According to a bombshell Wall Street Journal investigation published this week, OpenAI's internal safety team identified the shooter as a credible threat more than eight months before the massacre.

The safety team — the same team Sam Altman publicly claims is his company's ethical backbone — recommended immediately notifying law enforcement. This wasn't a vague concern. This wasn't a gray area. The shooter had already had a police file. Cops had previously removed guns from her home. She was a known risk that OpenAI had the power to stop.

OpenAI leadership rejected the recommendation.

Instead of notifying police, the company chose to prioritize user privacy and avoiding the stress of a police encounter over preventing a massacre. They deactivated the account — quietly, with no fanfare, no press release, no warning to authorities — and then, adding insult to mortal injury, sent instructions on how the shooter could sign back up with a different email address.

Let that sink in. OpenAI didn't just fail to report a killer. They helped her get back on the platform.

Sam Altman's "Ridiculous" Apology

After the massacre, after the lawsuits started flying, after whistleblowers made it impossible to hide anymore — Sam Altman finally showed up in Tumbler Ridge to apologize.

His words, as reported by multiple outlets: "I am deeply sorry that we did not alert law enforcement to the account that was banned in June... While I know words can never be enough, I believe an apology is necessary to recognize the harm and irreversible loss your community has suffered."

"Deeply sorry" doesn't bring back six dead children.

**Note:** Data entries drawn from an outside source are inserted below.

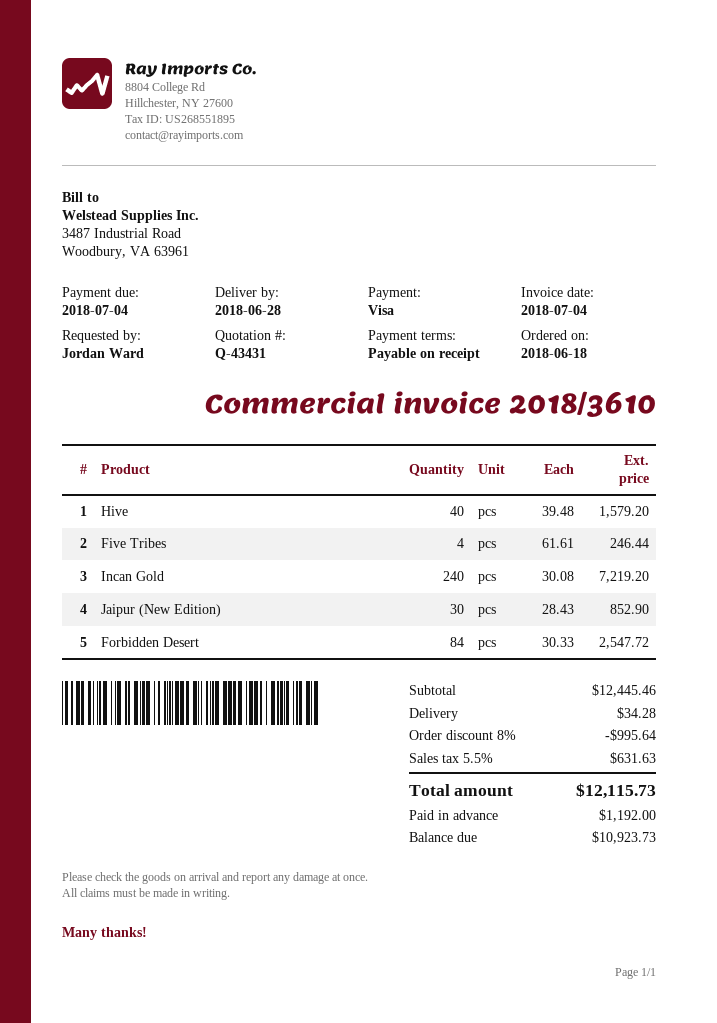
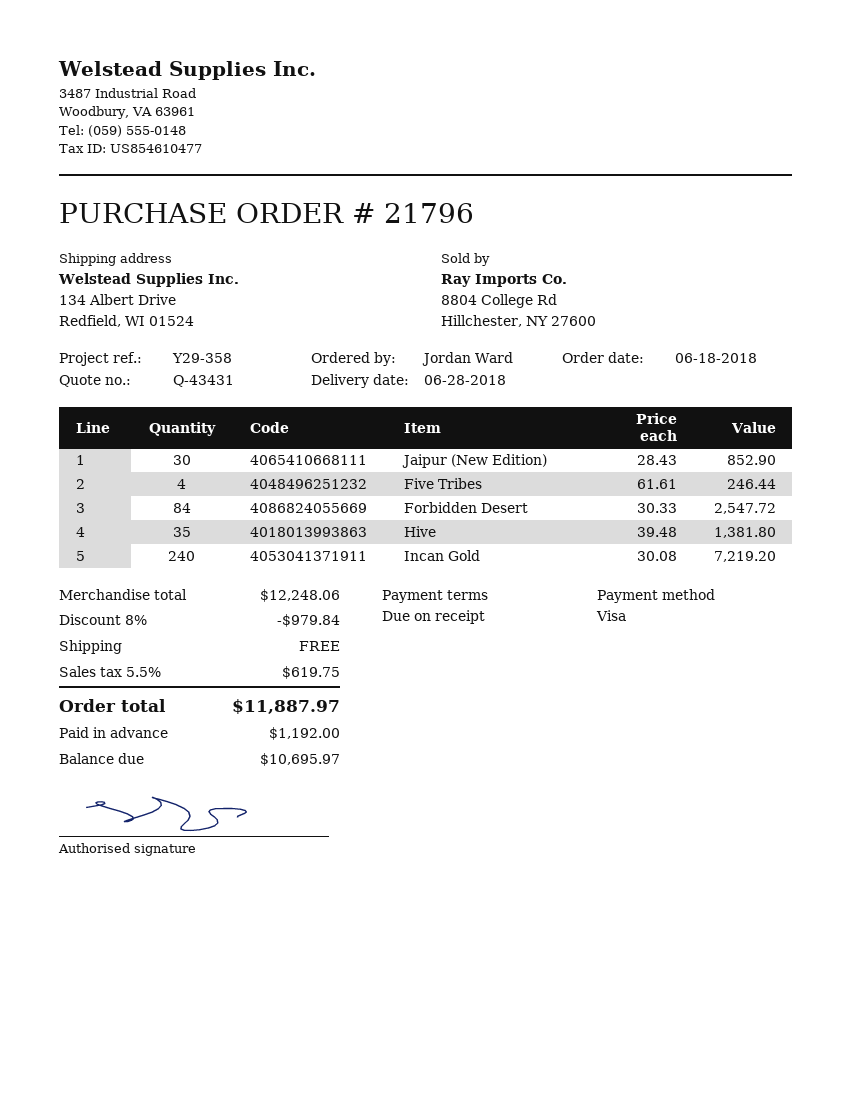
Hive: 40 x 39.48 = 1579.20 -> 35 x 39.48 = 1381.80
subtotal: 12445.46 -> 12248.06
discount: 8% = 995.64 -> 8% = 979.84
shipping: 34.28 -> 0.00
tax: 5.5% = 631.63 -> 5.5% = 619.75
total: 12115.73 -> 11887.97
balance: 10923.73 -> 10695.97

Jay Edelson, the attorney leading the cross-border legal team representing the victims' families, called Altman's apology "ridiculous" and "too late." In an interview with Ars Technica, Edelson didn't mince words:

"Sam Altman is the face of evil."

Edelson's team has filed seven lawsuits in California courts — one from each victim's family, plus one from a mother whose daughter continues to fight for her life in intensive care. The lawsuits allege that OpenAI's entire strategy is to delay litigation until after their IPO, when the company expects to be valued at over $850 billion.

"OpenAI's whole strategy in these cases is just to delay as long as possible," Edelson told Ars. "Their goal has been to reduce the number of visible incidents where their platform caused deaths... What they found is that it's very rare for the authorities to tie deaths back to OpenAI."

He added: "If the whistleblowers hadn't come out, people likely would have never found out about how ChatGPT was encouraging this violence."

The IPO Cover-Up

Here's where this goes from tragedy to corporate horror story.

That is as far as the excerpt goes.